Sun Apr 26 22:56:28 PDT 2009

dsimcha wrote:
> == Quote from Christopher Wright (dhasenan at gmail.com)'s article
>> Andrei Alexandrescu wrote:
>>> 2. I haven't measured, but the cost of the indirect call is large enough
>>> to make me suspect that opApply is not as efficient as it's cracked to
>>> be, even when compared with an iterator.

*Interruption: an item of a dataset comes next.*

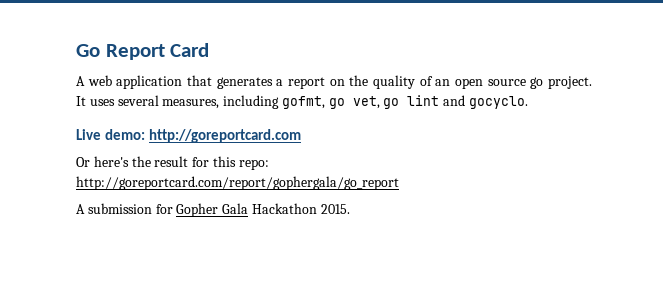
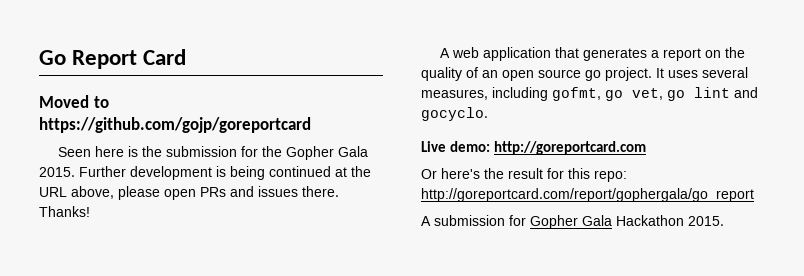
(210, 50) none -> [39,95,109,108] [39,117,311,133] [58,146,369,160] [39,166,371,180] [39,186,339,200] [39,206,90,217] // Moved to https://github.com/gojp/goreportcard // Seen here is the submission for the Gopher Gala 2015. Further development is being continued at the URL above, please open PRs and issues there. Thanks!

>> When you know the type beforehand or can use templates, that is, rather
>> than wrapping your range struct in a wrapper class. If you can't use a
>> template for whatever reason, ranges are going to suck -- three virtual
>> calls rather than one.
>> I don't usually care sufficiently about performance to worry about
>> whether a call is virtual or not, but you brought that issue up before.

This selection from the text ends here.